I guess, instead of tangible traumas, I will spend my 30s and the months leading to them and the years beyond working through my own personal disconnect with people and belief and the ability to just live life. I hope to unload the baggage and guilt that has come with such. I hope, finally, to connect.



“I crave connections while simultaneously avoiding them.”
I think you’ve hit upon something our generation is having to deal with — our disconnectedness, a direct result of all this seemingly “connectedness.”
From observation, I don’t think you are behind your generation. I think our generation is somewhat stunted by the perception of connectedness, when most of it is superficial.
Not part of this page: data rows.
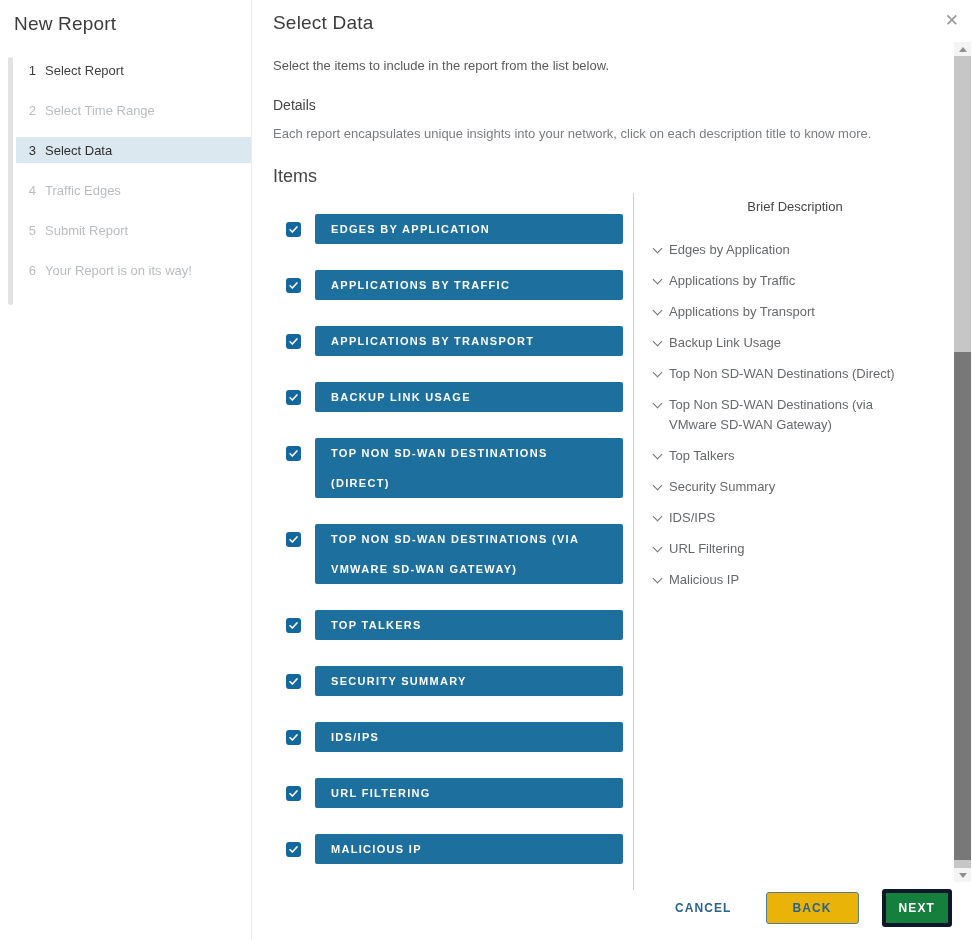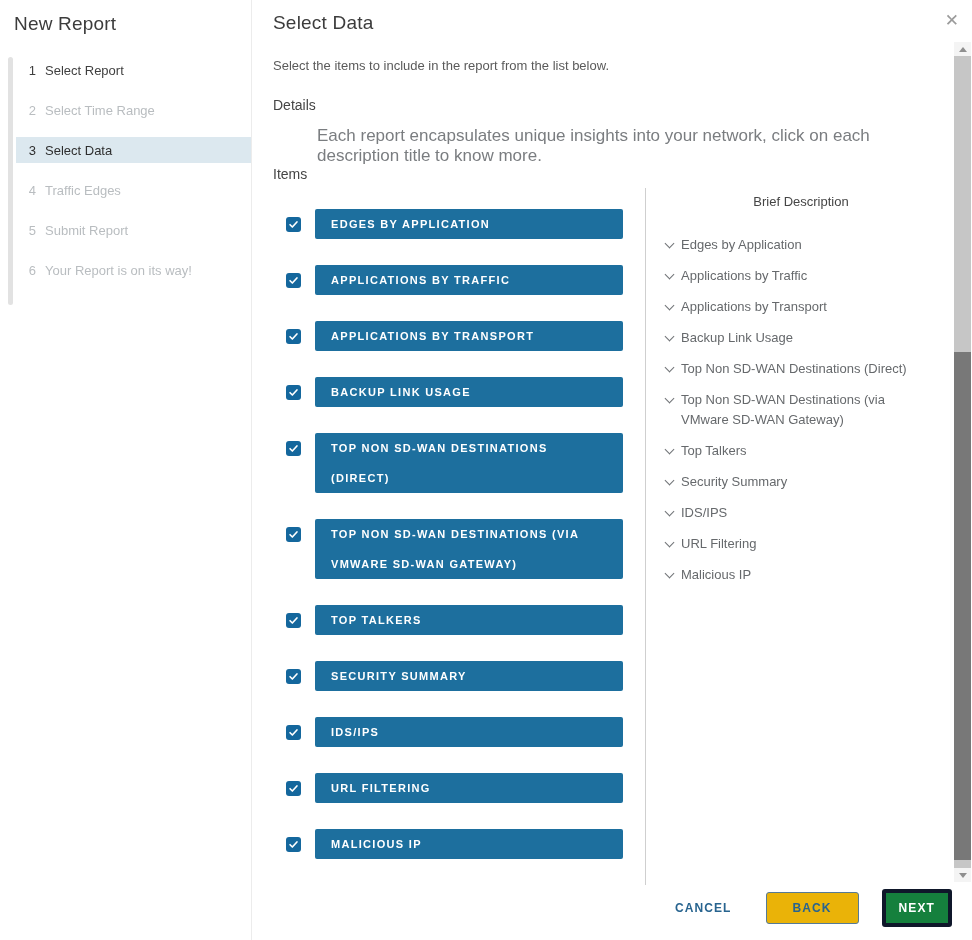--- a/index.html
+++ b/index.html
@@ -20,26 +20,26 @@
   .step.active { color:#2e2e2e; background:#dce8ef; margin-left:16px; padding-left:6px; }
   .step.active .num { color:#2e2e2e; }
 
   
   .main { position:absolute; left:252px; top:0; width:720px; height:940px; padding:12px 36px 0 21px; }
   .main-title { font-size:19px; font-weight:400; color:#3c3c3c; letter-spacing:.2px; }
   .close-btn { position:absolute; top:12px; right:13px; font-size:17px; color:#9b9b9b;
                cursor:pointer; line-height:1; font-weight:400; }
   .subtitle { margin-top:24px; font-size:13px; color:#5a5a5a; }
   .details-heading { margin-top:24px; font-size:14px; color:#454545; }
-  .details-text { margin-top:13px; font-size:17px; color:#7a7d80;margin-left:44px; }
-  .items-label { font-size:14px; color:#454545; }
+  .details-text { margin-top:13px; font-size:13px; color:#7a7d80; }
+  .items-label { margin-top:25px; font-size:18px; color:#454545; }
 
   .content-row { display:flex; align-items:stretch; margin-top:6px; }
   .items-col { width:350px; padding:21px 0 0 13px; }
-  .desc-col  { flex:1; border-left:1px solid #cfcfcf; margin-left:22px; padding:6px 0 0 20px; min-height:670px; }
+  .desc-col  { flex:1; border-left:1px solid #cfcfcf; margin-left:10px; padding:6px 0 0 20px; min-height:670px; }
 
   
   .item-row { display:flex; align-items:flex-start; margin-bottom:26px; }
   .checkbox { width:15px; height:15px; min-width:15px; margin-top:8px; margin-right:14px;
               background:#14679d; border-radius:3px; display:flex; align-items:center; justify-content:center; cursor:pointer; }
   .checkbox svg { width:11px; height:11px; }
   .item-bar { flex:1; background:#1d6f9e; border-radius:2px; padding:0 16px; cursor:pointer; }
   .item-bar .bar-label { display:block; color:#fff; font-size:11px; font-weight:700;
                          letter-spacing:1.3px; line-height:30px; }
 

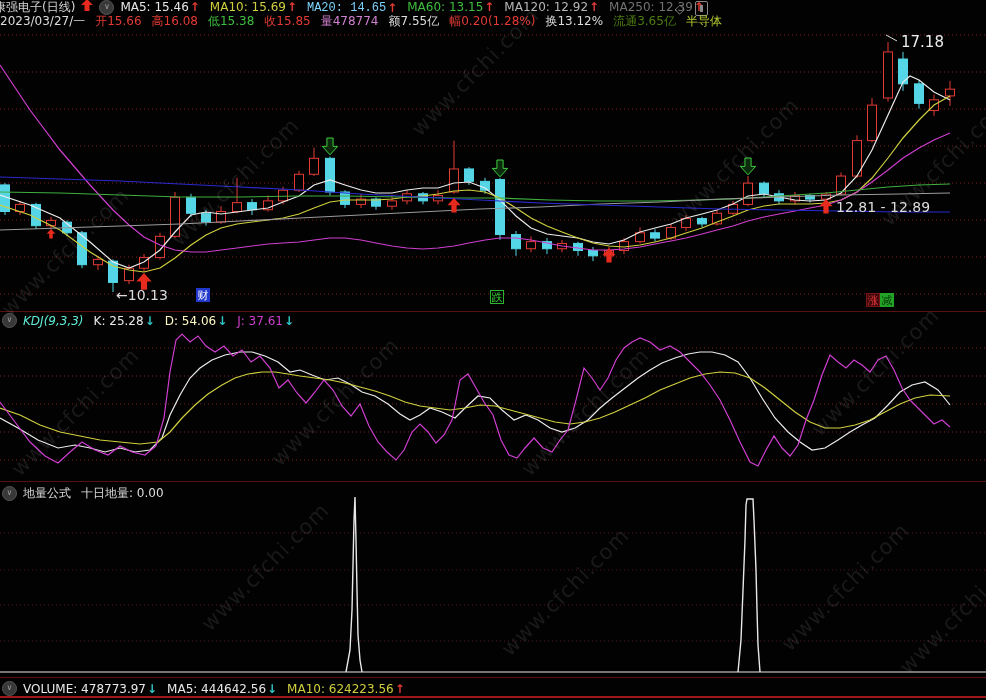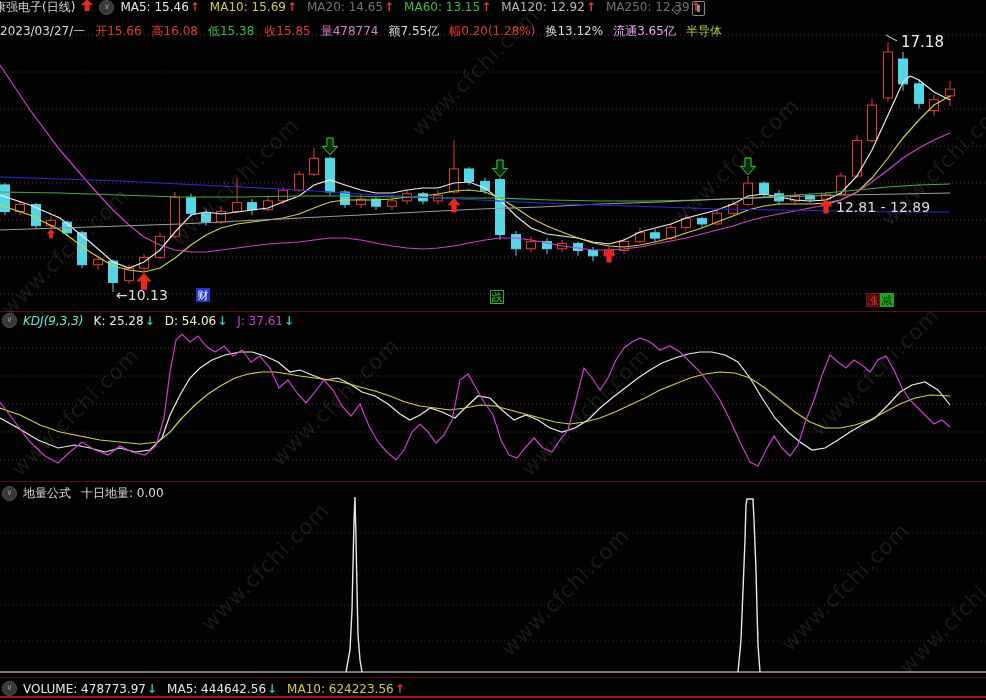--- a/index.html
+++ b/index.html
@@ -1,20 +1,20 @@
 <!DOCTYPE html>
 <html><head>
 <meta charset="utf-8">
 <style>
   html,body{margin:0;padding:0;background:#000;}
   .screen{position:relative;width:986px;height:700px;background:#020202;overflow:hidden;
           font-family:"DejaVu Sans","Liberation Sans",sans-serif;}
   .hdr{position:absolute;left:0;white-space:nowrap;display:flex;align-items:center;font-size:12px;line-height:14px;}
   #hdr1{top:0;height:14px;}
-  #hdr2{top:24px;height:14px;}
+  #hdr2{top:14px;height:14px;}
   .title{color:#d8d8d8;margin-left:-6px;margin-right:6px;}
   .pair{margin-right:10px;white-space:nowrap;display:inline-flex;align-items:center;}
   .arr{margin-left:1px;font-weight:bold;}
   .mini-ic{display:inline-block;margin-right:6px;}
   .circ{display:inline-block;width:13px;height:13px;border-radius:50%;background:#383838;border:1px solid #555;
         color:#9a9a9a;font-size:8px;line-height:11px;text-align:center;margin-right:6px;}
   .hdr-right{position:absolute;top:1px;right:6px;display:flex;align-items:center;gap:10px;}
   .diamond{color:#8a8a8a;font-size:13px;}
   .cardic{width:11px;height:13px;border:1px solid #8a8a8a;border-radius:2px;
           background:linear-gradient(#8a8a8a,#8a8a8a) center/3px 7px no-repeat;}
@@ -39,21 +39,21 @@
         </svg>
     </span>
     <span class="circ">∨</span>
     <span id="ma-segs"><span class="pair">
           <span style="color: rgb(232, 232, 232);">MA5: 15.46</span>
           <span class="arr" style="color: rgb(226, 59, 52);">↑</span>
         </span><span class="pair">
           <span style="color: rgb(207, 207, 63);">MA10: 15.69</span>
           <span class="arr" style="color: rgb(226, 59, 52);">↑</span>
         </span><span class="pair">
-          <span style="color: #737373;">MA20: 14.65</span>
+          <span style="color: #7dd3fc; font-family: Liberation Mono, monospace;">MA20: 14.65</span>
           <span class="arr" style="color: rgb(226, 59, 52);">↑</span>
         </span><span class="pair">
           <span style="color: rgb(63, 191, 63);">MA60: 13.15</span>
           <span class="arr" style="color: rgb(226, 59, 52);">↑</span>
         </span><span class="pair">
           <span style="color: rgb(184, 184, 184); text-align: center;">MA120: 12.92</span>
           <span class="arr" style="color: rgb(226, 59, 52);">↑</span>
         </span><span class="pair">
           <span style="color: #737373;">MA250: 12.39</span>
           <span class="arr" style="color: rgb(226, 59, 52);">↑</span>
@@ -86,21 +86,21 @@
       <span class="pair">
         <span style="color: rgb(220, 220, 220);">额7.55亿</span>
       </span>
       <span class="pair">
         <span style="color: rgb(226, 59, 52);">幅0.20(1.28%)</span>
       </span>
       <span class="pair">
         <span style="color: rgb(220, 220, 220);">换13.12%</span>
       </span>
       <span class="pair">
-        <span style="color: #f0abfc;">流通3.65亿</span>
+        <span style="color: #4d7c0f;">流通3.65亿</span>
       </span>
       <span class="pair">
         <span style="color: rgb(181, 200, 50);">半导体</span>
       </span>
     </div>
 
   <svg class="panel" id="svg-main" width="986" height="283" style="top:28px">
       <line x1="0" y1="7" x2="986" y2="7" stroke="#7d2222" stroke-width="1" stroke-dasharray="1 3"></line>
       <line x1="0" y1="44" x2="986" y2="44" stroke="#7d2222" stroke-width="1" stroke-dasharray="1 3"></line>
       <line x1="0" y1="81" x2="986" y2="81" stroke="#7d2222" stroke-width="1" stroke-dasharray="1 3"></line>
I don’t think I am alone in saying I can relate to everything you’ve said, including the part about being terrible at relationships.
Take heart! This is an untenable situation, as it exists for most of us right now. Change is coming!
Diana
January 10, 2009
This post really, really resonated with me. I am just too tired to explain tonight. Remind me to follow up tomorrow in e-mail.
Samantha Y.
January 10, 2009
Hey Girl! Big squeezie hugs to you!
I’ve tried to make several attempts to comment on what you’ve written, but I’m stuck so I’ll have to ruminate.
heartbreaktown
January 11, 2009
This is so honest. It’s not just your generation, it’s mine as well.
Much love to you and with every dark night comes a sunny day waiting on the horizon.
Newscoma
January 11, 2009
Yes. Yes.
eea49
January 11, 2009
Thanks, everyone.
Holly
January 11, 2009
It gets better as you go. I’m about to turn 40 (less than a month!) and I am so much more fired up about life and the future now than I was when I was about to turn 30.
Take it from somebody older and who spent too much time thinking about stuff and not enough of it living, quit thinking so much and get busy living.
You aren’t behind NOTHING. If you are never content, something is wrong. You are entirely too swell to not be content. If I had half your brains and talent and could go back and be 30 again…jump in, Sister.
sistasmiff
January 11, 2009
You sound like my mom, Sista
. You probably just said what my little corner of the internetz would love to say to me, so thanks for the kick in the pants. Just being navel-gazy, that’s all.
Holly
January 11, 2009
I totally get you with the discontent thing. I struggle with that all the damn time. And its a big time-waster I’m figuring out. And, what Sista said.